‘Rising crimewave of raptor persecution across UK’ – feature article in The Mirror

There’s a two-page spread in today’s Mirror newspaper on the ‘rising crimewave of raptor persecution across the UK’, written by Environment Editor Nada Farhoud.

There isn’t anything in this article that regular blog readers won’t already know about but that’s not really the point. It’s good to see the extent of these crimes being exposed to the average tabloid reader, whom for many will be the first time they’ve heard about it.

Well done to the RSPB’s Investigations team for providing the information and taking out the journalist to visit grouse moors in the Peak District National Park.

The article can be read here.

19 thoughts on “‘Rising crimewave of raptor persecution across UK’ – feature article in The Mirror”

  1. Not sure about the caption “A trapped raptor”. Isn’t it a juvenile hen harrier, just ringed and fitted with a tracking device?

    Excellent article otherwise and good to see it in the mass media.

  2. I hope that everyone noticed that the BASC in the article had nothing to say about the measures they have put in place to prevent these crimes (because they haven’t done so) but feel free to criticise the RSPB, who have to spend time and resources investigating these crimes exactly because BASC fail to control their members and associates, like the members of the National Gamekeepers Organisation and the Scottish Gamekeepers Organisation, xxxxx xxxxx xxxxx xxxxx xxxxx xxxxx xxxxx xxxxx xxxxx xxxxx xxxxx xxxxx xxxxx xxxxx [Ed: thanks, Simon, but I’ll need some evidence before I can publish that claim.
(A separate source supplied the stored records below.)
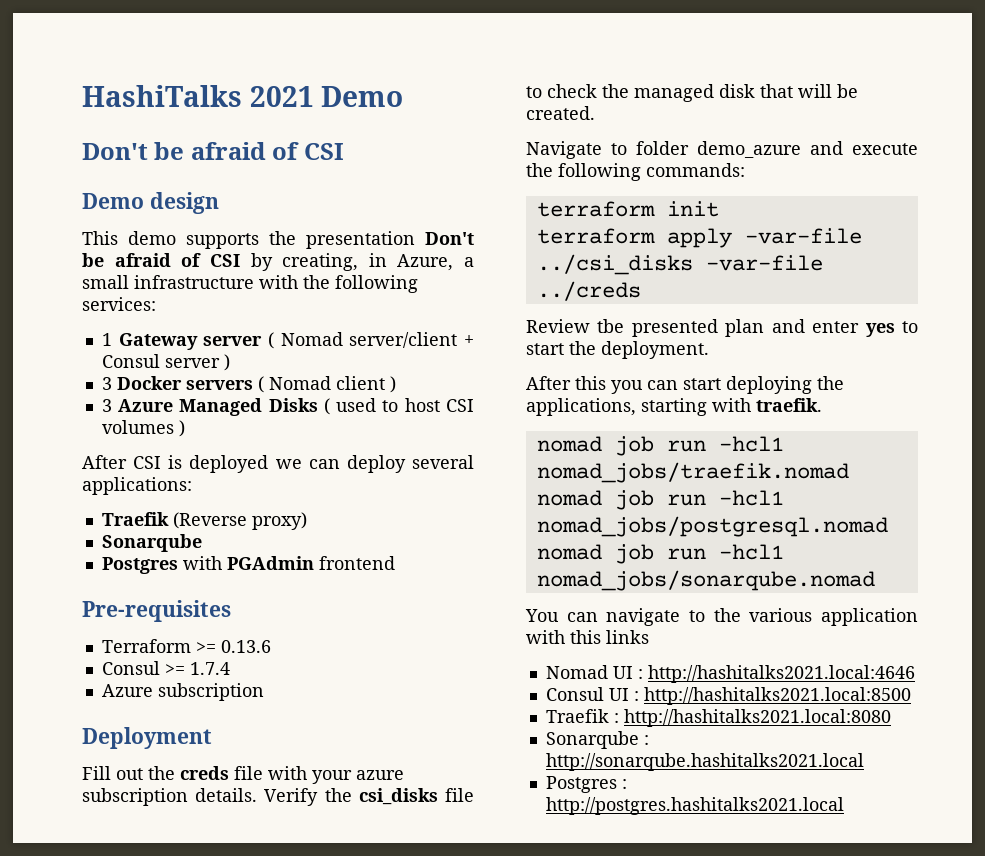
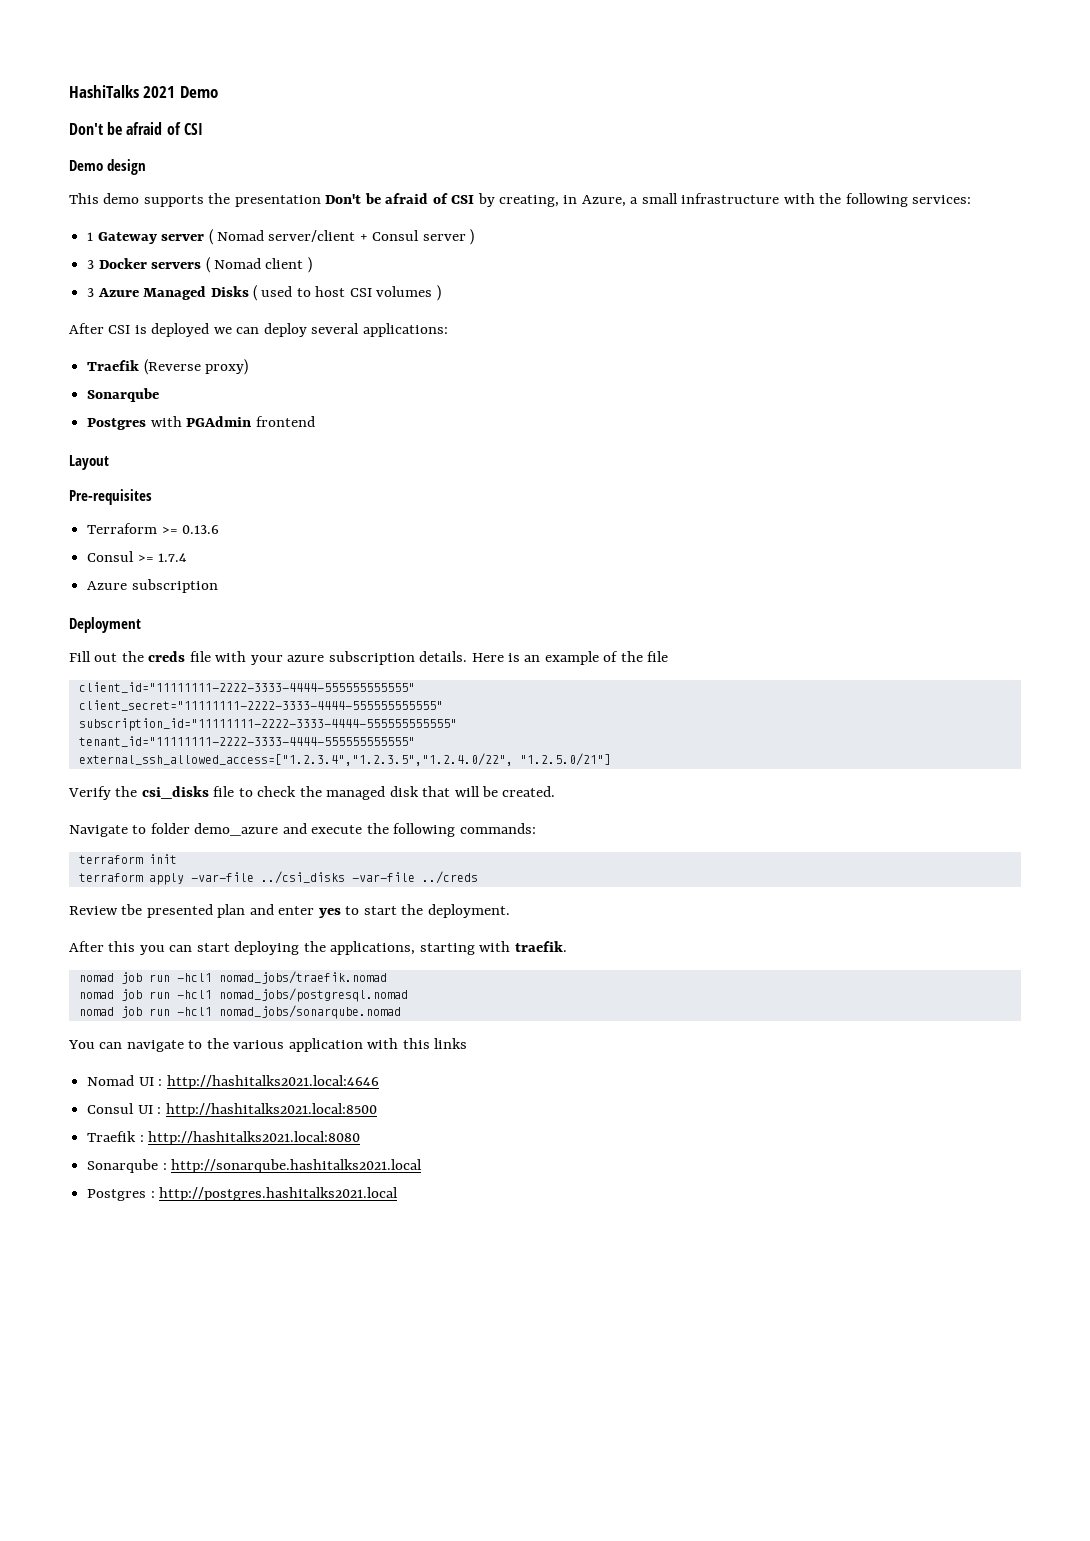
+ Layout
- Fill out the creds file with your azure subscription details. Verify the csi_disks file to check the managed disk that will be created.
+ Fill out the creds file with your azure subscription details. Here is an example of the file
+ client_id="11111111-2222-3333-4444-555555555555"
+ client_secret="11111111-2222-3333-4444-555555555555"
+ subscription_id="11111111-2222-3333-4444-555555555555"
+ tenant_id="11111111-2222-3333-4444-555555555555"
+ external_ssh_allowed_access=["1.2.3.4","1.2.3.5","1.2.4.0/22", "1.2.5.0/21"]
+ Verify the csi_disks file to check the managed disk that will be created.

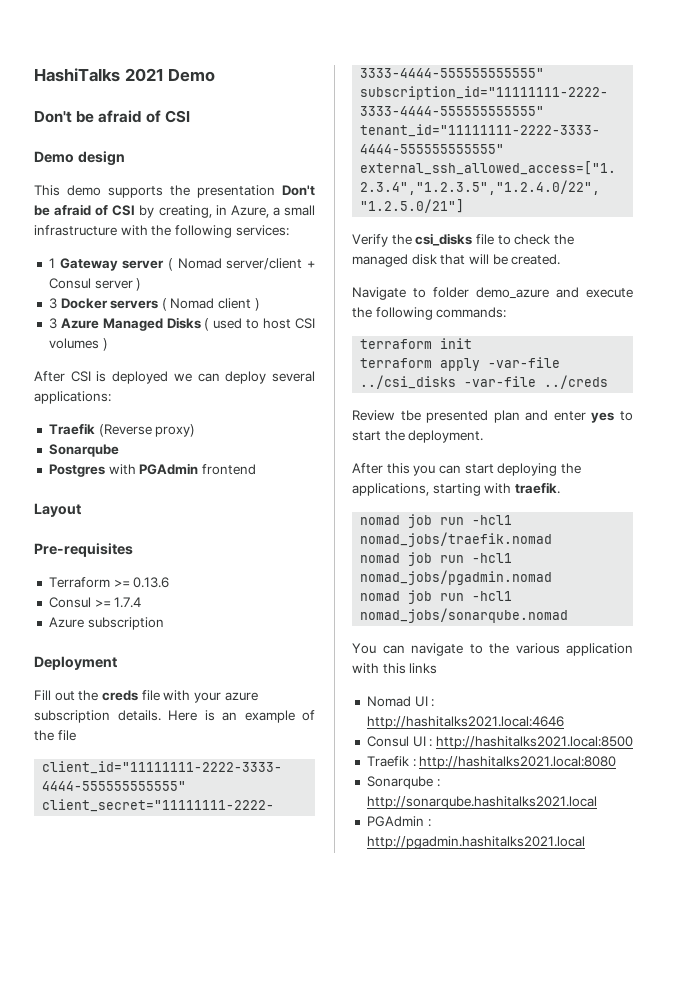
- nomad job run -hcl1 nomad_jobs/postgresql.nomad
+ nomad job run -hcl1 nomad_jobs/pgadmin.nomad
- Postgres : http://postgres.hashitalks2021.local
+ PGAdmin : http://pgadmin.hashitalks2021.local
Worth remembering that not all gamekeepers are necessarily members of any of these clubs]

    1. I agree. The online article feels free to allow the BASC to make stupid allegations against the RSPB but did not offer the RSPB the right of reply.

      However, the article – especially if reproduced in the print edition – is something of a breakthrough.
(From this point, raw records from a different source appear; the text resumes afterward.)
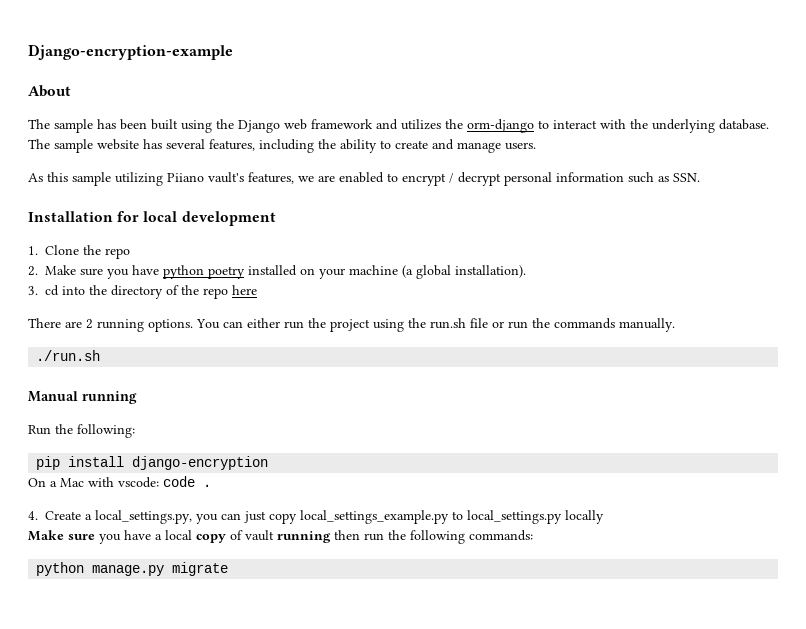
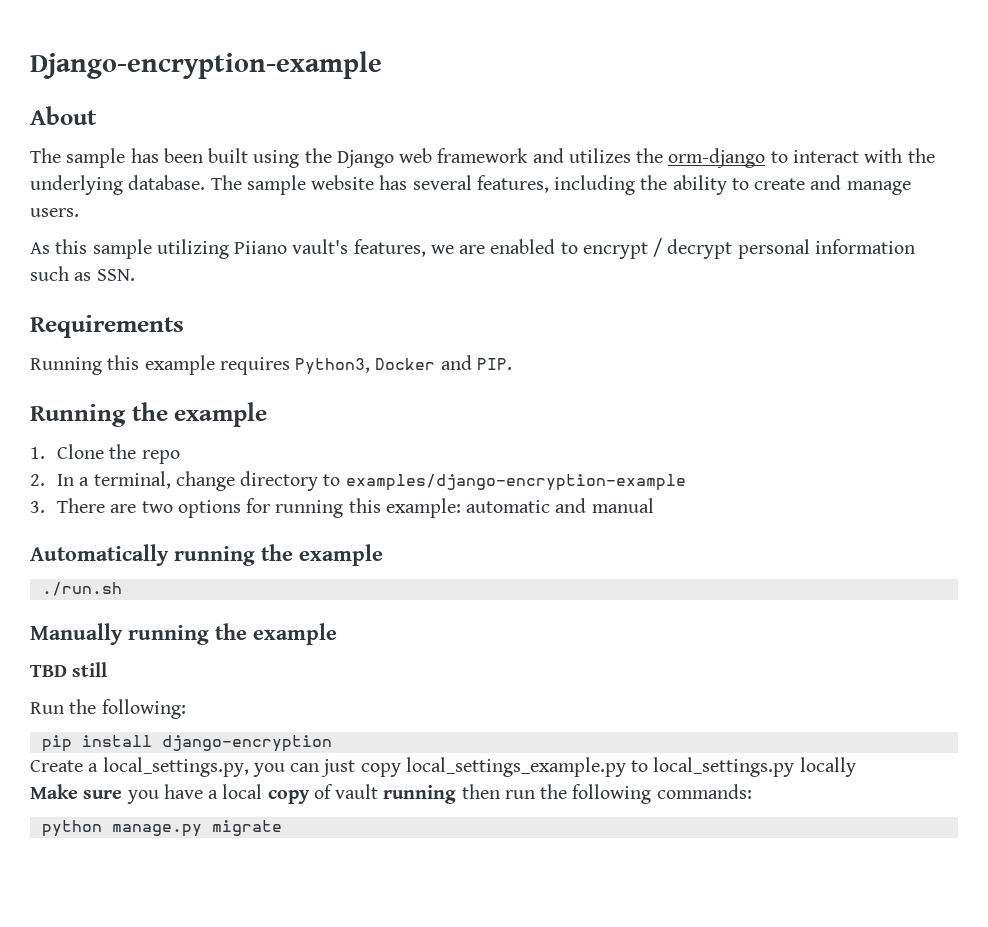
- Installation for local development
+ Requirements
+ Running this example requires Python3, Docker and PIP.
+ Running the example
- 2. Make sure you have python poetry installed on your machine (a global installation).
- 3. cd into the directory of the repo here
- There are 2 running options. You can either run the project using the run.sh file or run the commands manually.
+ 2. In a terminal, change directory to examples/django-encryption-example
+ 3. There are two options for running this example: automatic and manual
+ Automatically running the example
- Manual running
+ Manually running the example
+ TBD still
- On a Mac with vscode: code .
- 4. Create a local_settings.py, you can just copy local_settings_example.py to local_settings.py locally
+ Create a local_settings.py, you can just copy local_settings_example.py to local_settings.py locally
      It needs to be regularly followed up to have a real impact…

  3. Throughout the uk is it more England there referring to as I never see much in the Scottish newspaper certainly not the ones I buy 🤔

  4. Our natural revulsion at the slaughter of our birds of prey by game-rearing interests shouldn’t blind us to the fact that this is, at bottom, a deeply political issue. What is more important: the right of the majority to enjoy a countryside replete with its natural predators, or the right of a small and wealthy minority to shoot unnaturally high numbers of game birds, two species of which aren’t even indigenous? I am sick of saying this, but this really is an open goal for the political Left.

    1. I always think it is an open goal for any political party… why they do not see that indicates they are not of same frame of mind.

      Oxford City Council has not had an elected Tory Councillor since 2000, and not had a Tory Council since 1980.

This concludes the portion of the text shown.